Birey olmakla, bireyci olmak arasındaki farkı dert ediyorum..

Türkiye Cumhuriyeti herhangi bir Cumhuriyet değildir.. Dolayısıyla o Cumhuriyetin kadrini ve kıymetini bilmek de herhangi bir duygu değildir..

28 Ekim 1923 günü; "Efendiler, yarın Cumhuriyeti ilan edeceğiz.." diyen bir büyük liderin cesaretini, 94 yıl sonra bile teslim edebilmek de sıradan bir durum değildir..

Ondan önce ortaya çıkan efsaneler çoktaaaan sönüp gitti.. Peki ya O?

Bakar mısınız, aşamadığımız her felakette, birkaç günlüğüne de olsa onun kadrini kıymetini, ortak bir dille, yeniden keşfediyoruz..

15 Temmuz sonrası üç beş günlüğüne de olsa herkesin 'Mustafa Kemal ATATÜRK' demesini hatırlayınız..

Tesadüf değildir bu..

Cumhuriyeti, faziletli ve namuslu insanlar yetiştiren bir sistem olarak tanımlayan bir büyük lideri, her namusuz girişimden sonra, mecburen takdir ediyoruz..
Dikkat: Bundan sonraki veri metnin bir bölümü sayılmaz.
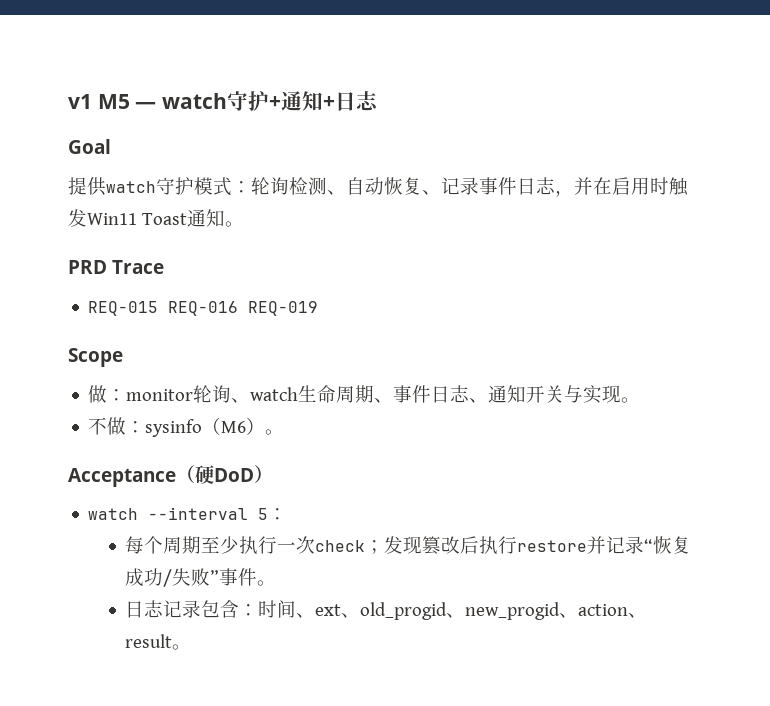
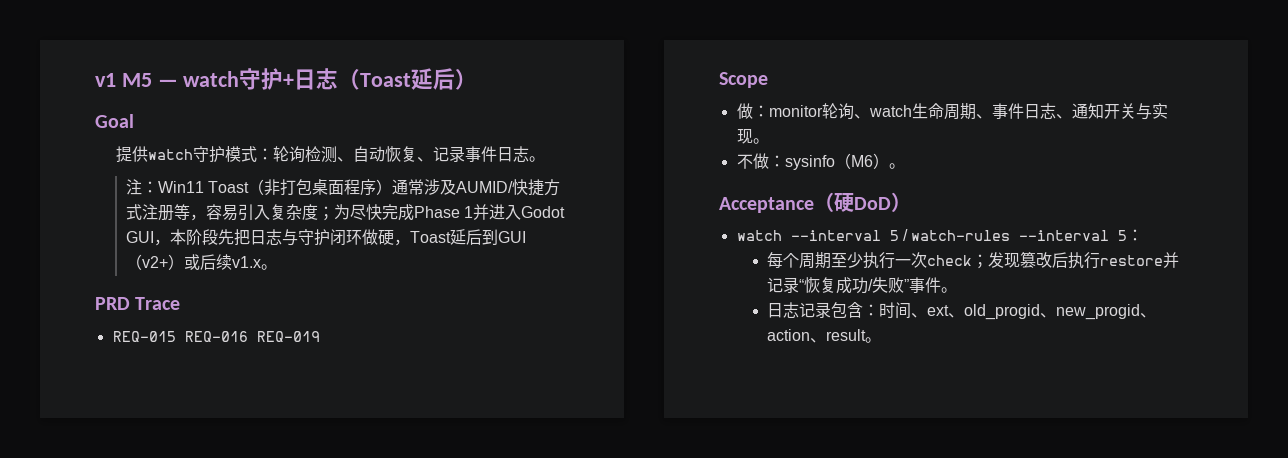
- v1 M5 — watch守护+通知+日志
+ v1 M5 — watch守护+日志（Toast延后）
- 提供watch守护模式：轮询检测、自动恢复、记录事件日志，并在启用时触发Win11 Toast通知。
+ 提供watch守护模式：轮询检测、自动恢复、记录事件日志。
+ 注：Win11 Toast（非打包桌面程序）通常涉及AUMID/快捷方式注册等，容易引入复杂度；为尽快完成Phase 1并进入Godot GUI，本阶段先把日志与守护闭环做硬，Toast延后到GUI（v2+）或后续v1.x。
- watch --interval 5：
+ watch --interval 5 / watch-rules --interval 5：

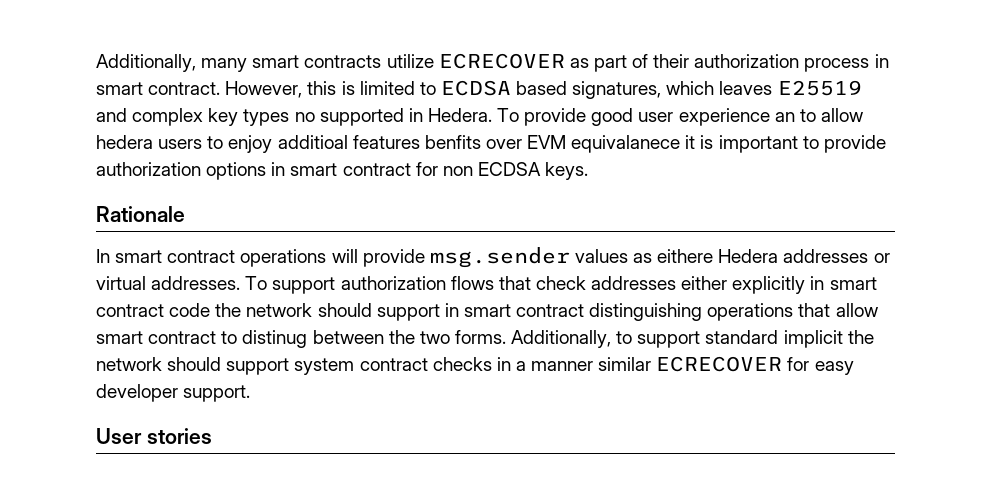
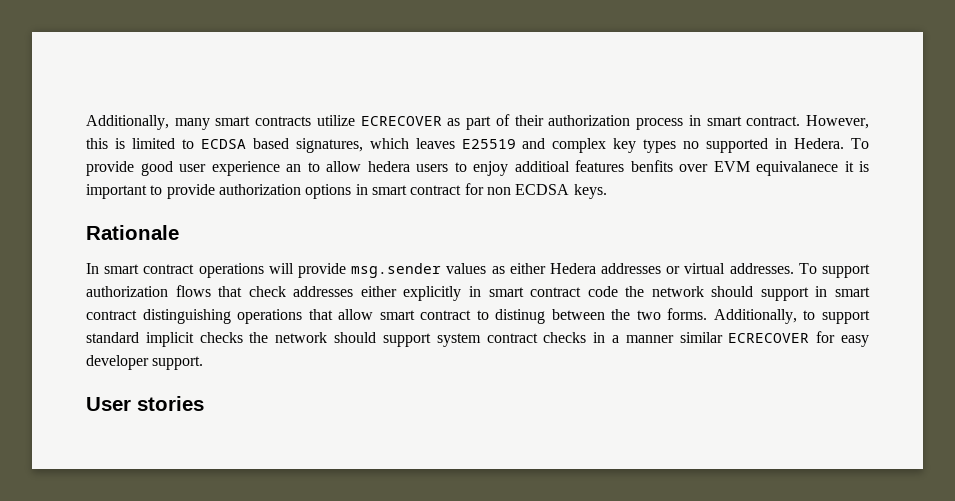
- In smart contract operations will provide msg.sender values as eithere Hedera addresses or virtual addresses.
+ In smart contract operations will provide msg.sender values as either Hedera addresses or virtual addresses.
- Additionally, to support standard implicit the network should support system contract checks in a manner similar ECRECOVER for easy developer support.
+ Additionally, to support standard implicit checks the network should support system contract checks in a manner similar ECRECOVER for easy developer support.

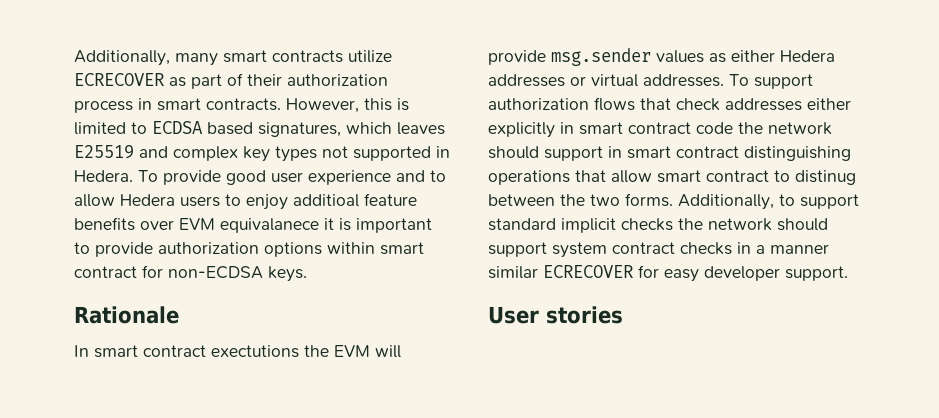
- Additionally, many smart contracts utilize ECRECOVER as part of their authorization process in smart contract.
+ Additionally, many smart contracts utilize ECRECOVER as part of their authorization process in smart contracts.
- However, this is limited to ECDSA based signatures, which leaves E25519 and complex key types no supported in Hedera.
+ However, this is limited to ECDSA based signatures, which leaves E25519 and complex key types not supported in Hedera.
- To provide good user experience an to allow hedera users to enjoy additioal features benfits over EVM equivalanece it is important to provide authorization options in smart contract for non ECDSA keys.
+ To provide good user experience and to allow Hedera users to enjoy additioal feature benefits over EVM equivalanece it is important to provide authorization options within smart contract for non-ECDSA keys.
- In smart contract operations will provide msg.sender values as either Hedera addresses or virtual addresses.
+ In smart contract exectutions the EVM will provide msg.sender values as either Hedera addresses or virtual addresses.

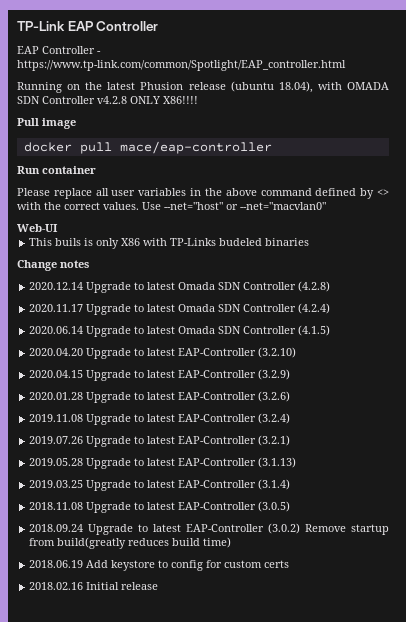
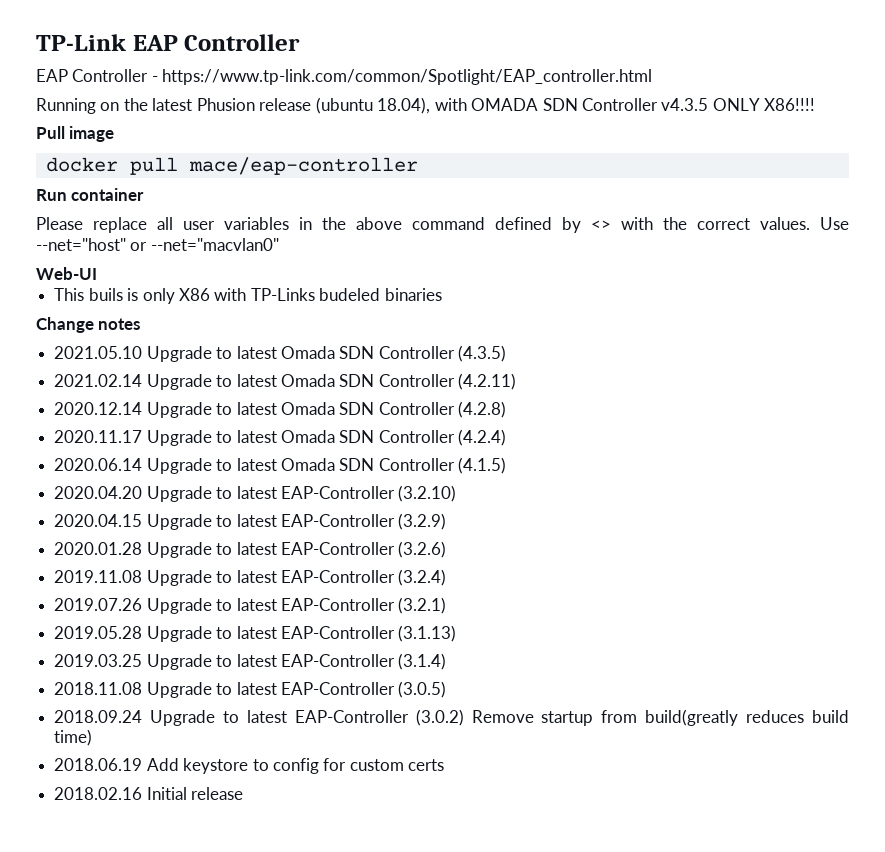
- Running on the latest Phusion release (ubuntu 18.04), with OMADA SDN Controller v4.2.8 ONLY X86!!!!
+ Running on the latest Phusion release (ubuntu 18.04), with OMADA SDN Controller v4.3.5 ONLY X86!!!!
+ 2021.05.10 Upgrade to latest Omada SDN Controller (4.3.5)
+ 2021.02.14 Upgrade to latest Omada SDN Controller (4.2.11)

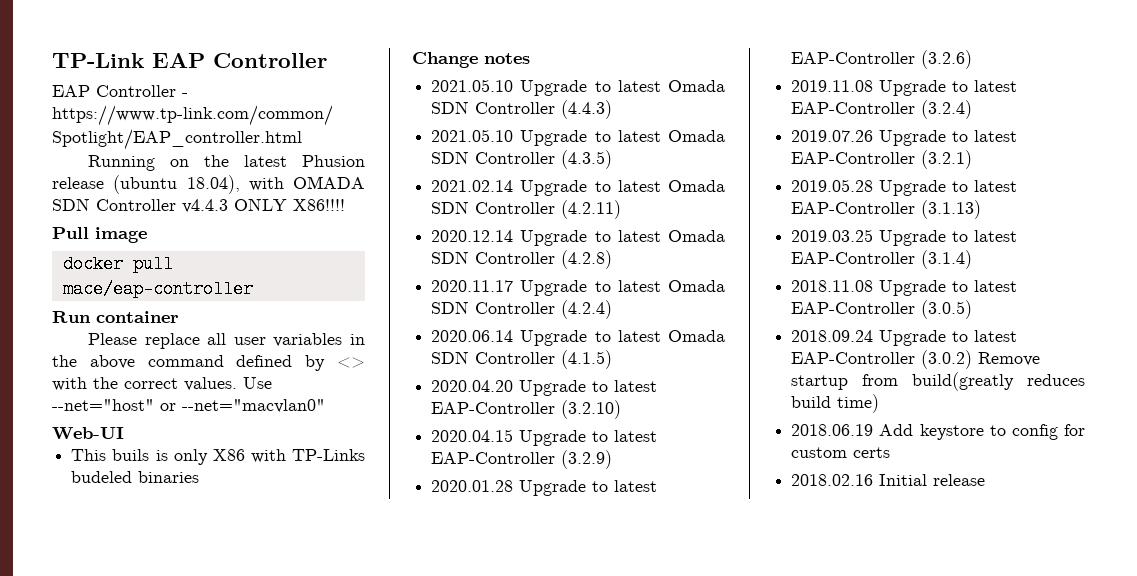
- Running on the latest Phusion release (ubuntu 18.04), with OMADA SDN Controller v4.3.5 ONLY X86!!!!
+ Running on the latest Phusion release (ubuntu 18.04), with OMADA SDN Controller v4.4.3 ONLY X86!!!!
+ 2021.05.10 Upgrade to latest Omada SDN Controller (4.4.3)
Peki ya sonra? Sonra yine günübirlik hayatlarımıza dönüyor, o hayatın gereği olan günübirlik hesaplara gömülüyor, kader birliğimizi ve bunu ayakta tutacak olanın da faziletli ve namuslu bir hayat olduğu gerçeğini unutuyoruz..

Elbette hepimiz değil.. Ama içinde bulunduğumuz şartlara, içine düştüğümüz sorunlara bakınca, hatırı sayılır bir bölümümüzün bu yanlışın içinde olduğu aşikar..

Bunu, olumsuzluğun altını çizmek için söylemedim.. Bunu, daha önce yapabildiğimizin altını çizerek, bugün de yapabiliriz diyebilmek için söyledim..

Faziletli ve namuslu olabildiğimiz sürece birbirimizin üzerinde tepinmeyeceğiz..

Faziletli ve namuslu olabildiğimiz sürece el ele tutuşabileceğiz..

El ele tutuşabildiğimiz sürece ayakta kalıp güçlenebileceğiz..

Birbirimizden cesaret alacağız.. İri ve diri olabileceğiz..

Bunu yapabilmenin yolu, değerlerden geçiyor.. Millet olabilmenin gereklerinden geçiyor.. Kader birliğinin farkına varabilmekten geçiyor..

**

Faziletli ve namuslu insanlar yetiştirebilmek hedefiyle yola çıkan Cumhuriyetimiz darda..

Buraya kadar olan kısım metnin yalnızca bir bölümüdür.